→ **SUPPLIED RECORDS**:
════════════════
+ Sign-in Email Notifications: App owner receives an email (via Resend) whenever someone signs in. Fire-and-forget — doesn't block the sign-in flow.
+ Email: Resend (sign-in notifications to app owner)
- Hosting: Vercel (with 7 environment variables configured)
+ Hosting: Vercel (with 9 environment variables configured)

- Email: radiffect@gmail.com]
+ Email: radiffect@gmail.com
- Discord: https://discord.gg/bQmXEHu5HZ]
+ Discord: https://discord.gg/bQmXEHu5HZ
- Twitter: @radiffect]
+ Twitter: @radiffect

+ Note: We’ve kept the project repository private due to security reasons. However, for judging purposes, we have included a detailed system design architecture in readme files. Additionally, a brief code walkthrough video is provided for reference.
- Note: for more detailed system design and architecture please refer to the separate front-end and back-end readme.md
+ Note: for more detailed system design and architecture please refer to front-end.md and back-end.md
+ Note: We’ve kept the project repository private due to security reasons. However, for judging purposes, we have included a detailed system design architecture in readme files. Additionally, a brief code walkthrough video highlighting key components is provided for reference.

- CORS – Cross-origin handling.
════════════════
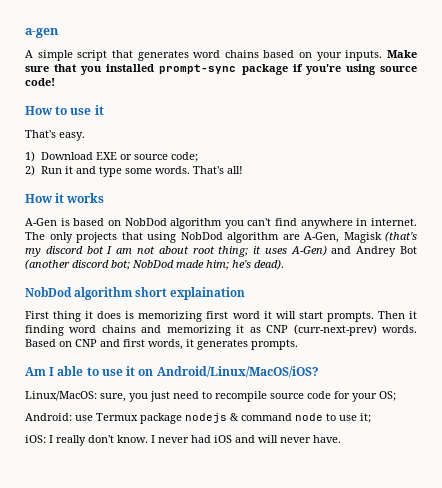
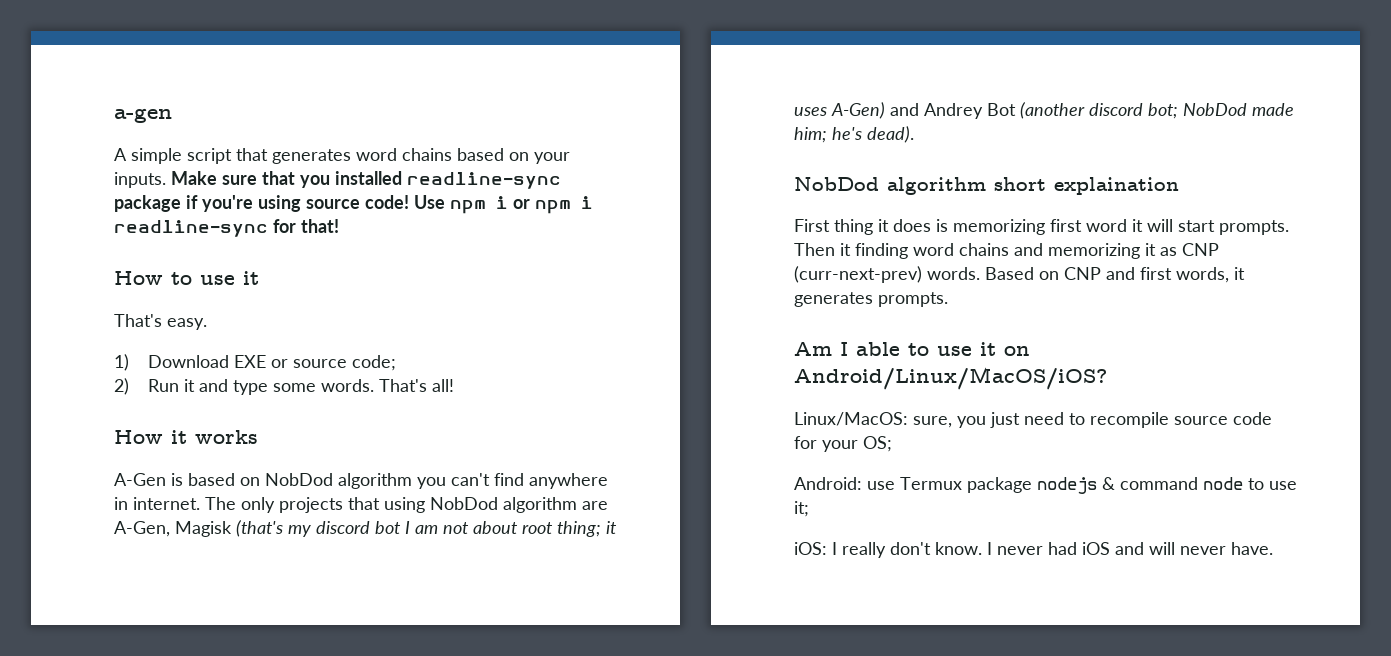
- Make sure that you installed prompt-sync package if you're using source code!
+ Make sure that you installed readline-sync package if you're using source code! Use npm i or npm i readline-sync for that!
════════════════
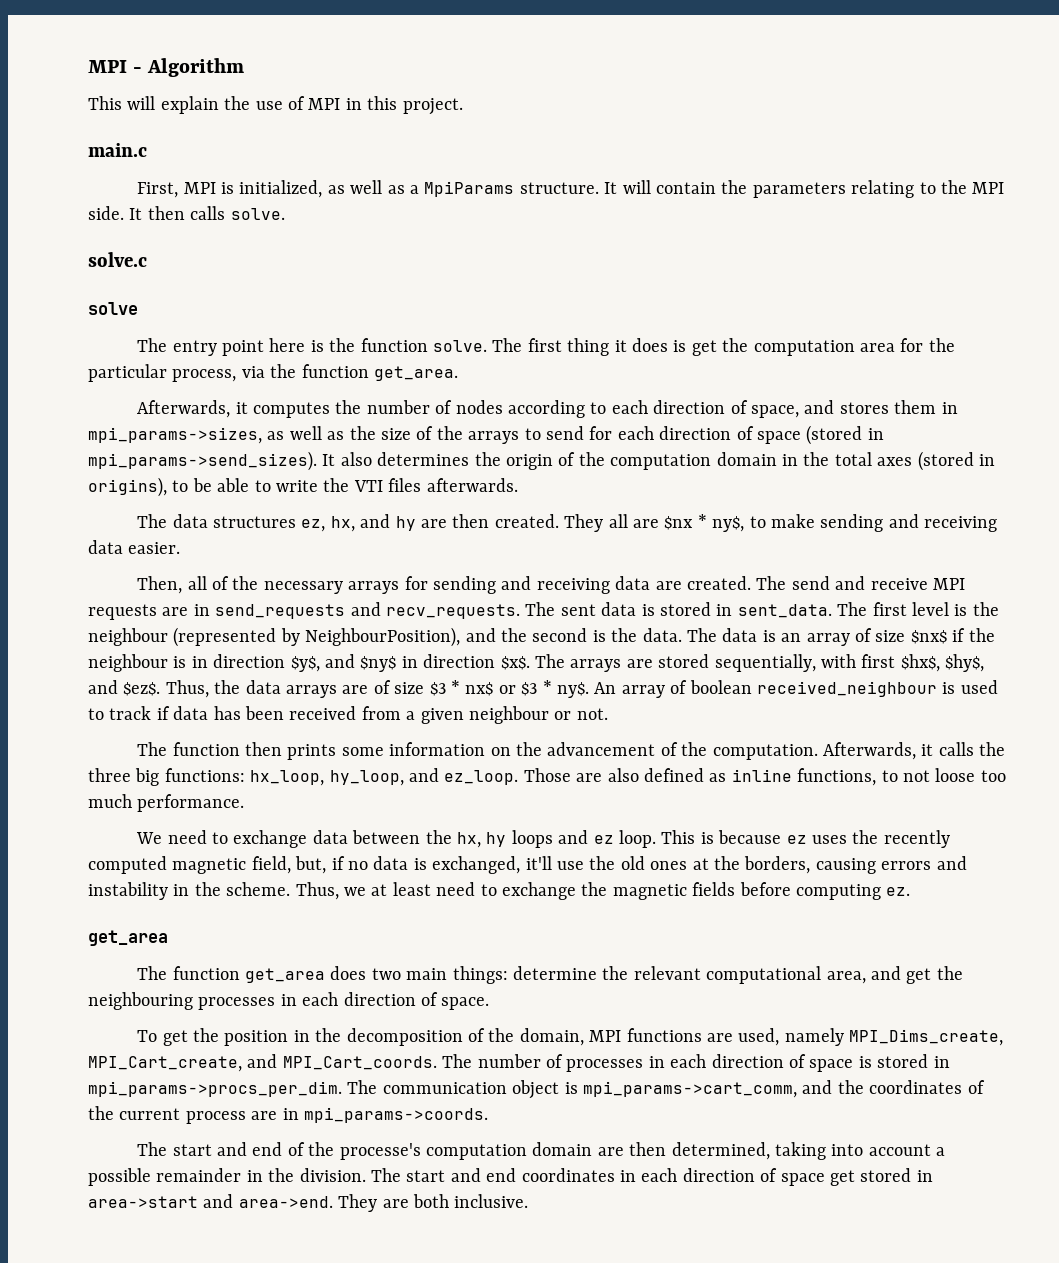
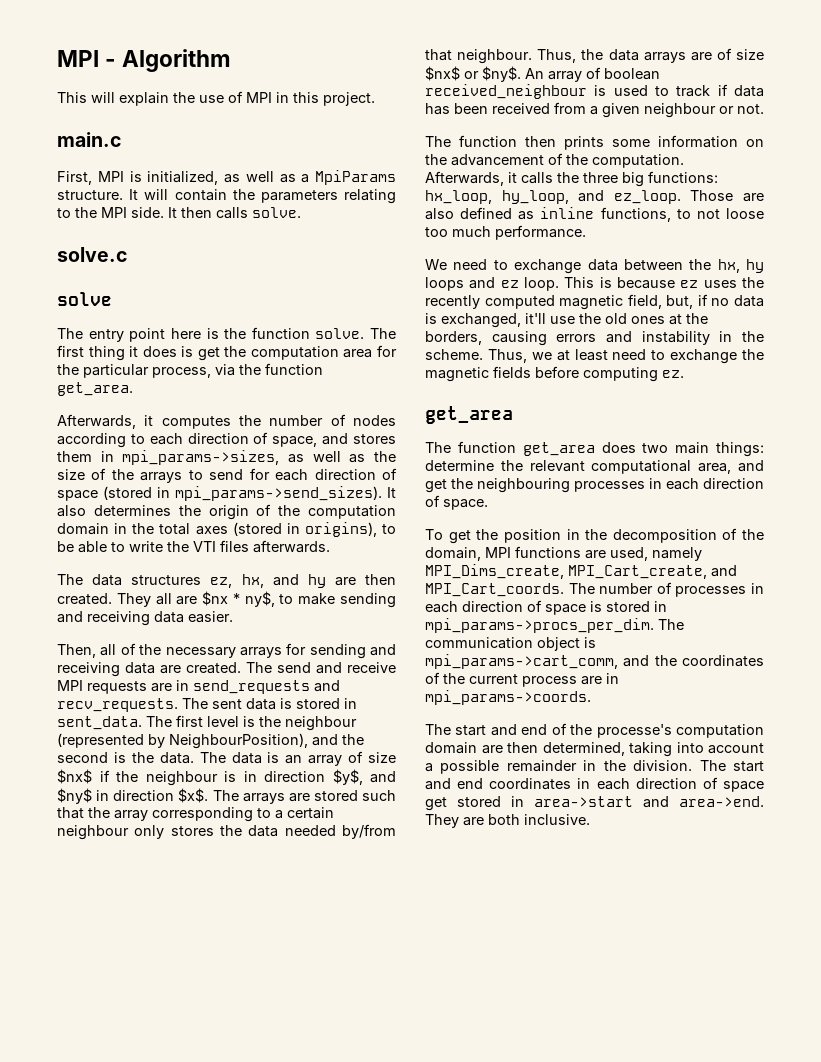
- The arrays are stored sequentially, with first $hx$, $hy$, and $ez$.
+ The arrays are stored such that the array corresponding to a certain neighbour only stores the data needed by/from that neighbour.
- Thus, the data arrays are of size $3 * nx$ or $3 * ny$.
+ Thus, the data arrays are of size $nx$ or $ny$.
════════════════
→ **TASK STATEMENT**: Set down exactly the lines of the data above, beginning with the line that has "video is provided for reference." and ending with the line that has "- Note: for", and no others.

→ **RESULT**:
+ Note: We’ve kept the project repository private due to security reasons. However, for judging purposes, we have included a detailed system design architecture in readme files. Additionally, a brief code walkthrough video is provided for reference.
- Note: for more detailed system design and architecture please refer to the separate front-end and back-end readme.md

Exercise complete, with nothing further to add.